Français sans patrie
La reconnaissance
par Brahim Sadouni
Edition privée


Ahmed sortit de sa poche, le seul et unique billet de dix mille centimes qu'il n'avait jamais eu en possession durant sa misérable vie. "Prends-le, Brahim, et sauve-toi, que l'un de nous au moins échappe à cette drôle de vie.. Je ne te demande qu'une chose; écris un livre sur nous, les harkis, dénonce notre misère, c'est ton devoir. Poursuis tes études en France, pour toi et pour moi. Si ce livre parait un jour, j'aurai gagné même si je dois rester en Algérie. Ne t'occupe pas de moi; de toute façon, je ne suis qu'une moitié d'homme". Une boule serra ma gorge. Mon devoir m'imposait-il de dépouiller mon frère et de l'abandonner, sans défense, au milieu d'un monde d'agression. A l'arrivée du camion, Ahmed me prit dans ses bras et me serra très fort, si fort que j'eus la sensation que personne ne m'avait étreint d'une telle manière. Ses yeux étaient noyés de larmes quand le camion démarra. Caché sous une bâche, je répondais comme je pouvais à ses signes d'adieu, et je sentis mes yeux laisser échapper de grosses larmes qui venaient du fond de mon coeur. A mon tour, je venais d'abandonner cet homme.

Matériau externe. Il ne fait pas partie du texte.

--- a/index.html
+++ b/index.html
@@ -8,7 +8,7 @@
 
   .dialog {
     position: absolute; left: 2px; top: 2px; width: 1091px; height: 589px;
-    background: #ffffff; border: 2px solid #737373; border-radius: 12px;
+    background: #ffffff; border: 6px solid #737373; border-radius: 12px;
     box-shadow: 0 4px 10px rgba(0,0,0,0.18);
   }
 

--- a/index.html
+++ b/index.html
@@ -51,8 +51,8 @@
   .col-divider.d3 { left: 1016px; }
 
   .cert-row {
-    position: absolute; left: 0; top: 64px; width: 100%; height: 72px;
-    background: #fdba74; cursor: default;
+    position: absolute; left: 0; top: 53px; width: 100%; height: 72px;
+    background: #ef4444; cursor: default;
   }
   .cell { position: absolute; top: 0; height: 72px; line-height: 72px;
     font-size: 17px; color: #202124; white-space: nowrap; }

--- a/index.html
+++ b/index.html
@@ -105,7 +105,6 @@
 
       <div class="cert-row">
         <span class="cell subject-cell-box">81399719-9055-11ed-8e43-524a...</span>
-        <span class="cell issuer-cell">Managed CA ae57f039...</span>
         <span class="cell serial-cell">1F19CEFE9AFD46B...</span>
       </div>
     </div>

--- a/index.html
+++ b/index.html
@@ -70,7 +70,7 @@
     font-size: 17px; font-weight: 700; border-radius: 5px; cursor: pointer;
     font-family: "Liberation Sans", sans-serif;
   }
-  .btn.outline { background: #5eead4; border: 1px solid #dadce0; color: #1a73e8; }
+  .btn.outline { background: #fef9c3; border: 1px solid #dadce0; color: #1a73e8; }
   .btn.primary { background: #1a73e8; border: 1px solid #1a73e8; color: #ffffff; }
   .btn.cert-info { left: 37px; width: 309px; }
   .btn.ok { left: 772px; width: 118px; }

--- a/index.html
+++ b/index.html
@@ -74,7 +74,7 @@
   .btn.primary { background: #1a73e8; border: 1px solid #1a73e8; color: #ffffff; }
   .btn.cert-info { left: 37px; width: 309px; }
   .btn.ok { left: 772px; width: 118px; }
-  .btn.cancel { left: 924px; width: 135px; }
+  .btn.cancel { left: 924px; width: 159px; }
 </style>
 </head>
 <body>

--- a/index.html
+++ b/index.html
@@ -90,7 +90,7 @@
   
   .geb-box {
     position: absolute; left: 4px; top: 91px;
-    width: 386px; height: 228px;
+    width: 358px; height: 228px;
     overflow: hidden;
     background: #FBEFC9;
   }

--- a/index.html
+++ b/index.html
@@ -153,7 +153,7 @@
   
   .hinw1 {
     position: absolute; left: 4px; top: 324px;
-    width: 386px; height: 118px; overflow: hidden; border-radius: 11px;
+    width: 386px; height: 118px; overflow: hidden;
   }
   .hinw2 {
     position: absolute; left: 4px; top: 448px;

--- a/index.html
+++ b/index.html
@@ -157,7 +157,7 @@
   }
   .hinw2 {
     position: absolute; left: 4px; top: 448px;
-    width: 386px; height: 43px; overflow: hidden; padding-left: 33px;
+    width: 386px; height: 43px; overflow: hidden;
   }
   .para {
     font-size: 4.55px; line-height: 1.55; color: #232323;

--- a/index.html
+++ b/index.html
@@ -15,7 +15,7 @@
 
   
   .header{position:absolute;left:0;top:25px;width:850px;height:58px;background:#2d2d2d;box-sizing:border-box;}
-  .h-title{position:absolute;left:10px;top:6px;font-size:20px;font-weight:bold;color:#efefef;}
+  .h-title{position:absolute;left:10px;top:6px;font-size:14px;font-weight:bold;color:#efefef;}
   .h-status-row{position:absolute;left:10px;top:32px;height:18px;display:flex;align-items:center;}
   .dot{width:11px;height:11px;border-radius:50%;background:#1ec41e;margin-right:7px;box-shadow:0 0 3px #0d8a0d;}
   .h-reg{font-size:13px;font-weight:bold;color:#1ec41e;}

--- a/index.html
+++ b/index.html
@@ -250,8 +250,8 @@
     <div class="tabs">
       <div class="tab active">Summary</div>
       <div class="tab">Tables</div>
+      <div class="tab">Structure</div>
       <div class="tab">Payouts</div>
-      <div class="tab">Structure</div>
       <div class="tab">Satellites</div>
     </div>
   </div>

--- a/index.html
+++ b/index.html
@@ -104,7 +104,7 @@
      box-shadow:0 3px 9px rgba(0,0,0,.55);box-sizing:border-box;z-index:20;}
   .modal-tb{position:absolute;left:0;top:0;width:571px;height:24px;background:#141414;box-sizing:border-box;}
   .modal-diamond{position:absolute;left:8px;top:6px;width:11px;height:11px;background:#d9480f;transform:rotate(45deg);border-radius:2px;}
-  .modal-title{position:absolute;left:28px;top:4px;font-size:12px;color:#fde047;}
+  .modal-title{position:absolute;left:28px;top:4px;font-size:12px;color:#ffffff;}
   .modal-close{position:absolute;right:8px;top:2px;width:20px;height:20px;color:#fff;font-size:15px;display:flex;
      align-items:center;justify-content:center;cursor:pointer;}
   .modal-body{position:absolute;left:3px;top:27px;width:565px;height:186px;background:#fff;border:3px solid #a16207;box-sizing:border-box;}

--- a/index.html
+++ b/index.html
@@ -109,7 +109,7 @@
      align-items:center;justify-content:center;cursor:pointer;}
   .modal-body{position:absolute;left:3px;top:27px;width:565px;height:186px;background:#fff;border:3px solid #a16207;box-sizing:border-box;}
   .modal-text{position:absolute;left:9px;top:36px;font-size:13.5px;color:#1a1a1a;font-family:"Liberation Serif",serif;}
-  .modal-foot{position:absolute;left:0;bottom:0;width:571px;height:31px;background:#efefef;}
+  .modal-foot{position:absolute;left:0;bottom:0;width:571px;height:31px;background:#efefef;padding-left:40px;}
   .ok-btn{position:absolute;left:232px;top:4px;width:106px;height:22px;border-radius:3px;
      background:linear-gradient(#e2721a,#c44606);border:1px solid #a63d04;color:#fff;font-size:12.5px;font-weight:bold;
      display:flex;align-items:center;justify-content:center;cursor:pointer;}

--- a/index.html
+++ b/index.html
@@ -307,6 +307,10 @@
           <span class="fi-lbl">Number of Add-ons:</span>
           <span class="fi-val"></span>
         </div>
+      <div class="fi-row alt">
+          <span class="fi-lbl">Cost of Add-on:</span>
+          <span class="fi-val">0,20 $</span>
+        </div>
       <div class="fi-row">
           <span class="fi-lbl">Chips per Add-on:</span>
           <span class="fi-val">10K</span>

Je n'ai pas beaucoup étudié mais j'ai beaucoup vécu. J'ai entrepris l'écriture de ce livre "Français sans patrie - La Reconnaissance", dans l'espoir d'éveiller la conscience de ces hommes et de ces femmes qui, en France, refusent l'injustice. Qu'ils apprennent ces douleurs au milieu desquelles vivaient et vivent encore des centaines de milliers de gens qui s'étaient donnés corps et âme à la France. Je fus moi-même, de dix-huit à vingt ans, jeune harki, soldat de l'armée française, lors de la guerre d'Algérie. Qu'on me permette de mettre une nouvelle fois en garde mes lecteurs, qu'ils me pardonnent mon peu d'instruction. Je suis loin de déjouer tous les pièges de la langue française. Je ne cherche pas à embellir mon histoire, mais seulement à retracer des épisodes de ma vie, ou d'amis vivants ou disparus. Je veux évoquer la communauté que j'aime et qui constitue mon unique Patrie. Depuis des siècles, des hommes et des femmes écrivent, certains ont du talent, d'autres ne font que témoigner. Avec ce premier livre, je tiens à remercier toutes les personnes hommes et femmes qui m'ont aidé à écrire cet ouvrage, où à chaque ligne renaissent des événements si pénibles que leur plaie, aujourd'hui encore, ne s'est pas refermée.

Pour Hubert Méréa,
à notre rencontre, à l'occasion de la fête de l'Union Nationale des Pieds-Noirs, le 23 juin 1990. Pour que le souvenir demeure, il faut écrire.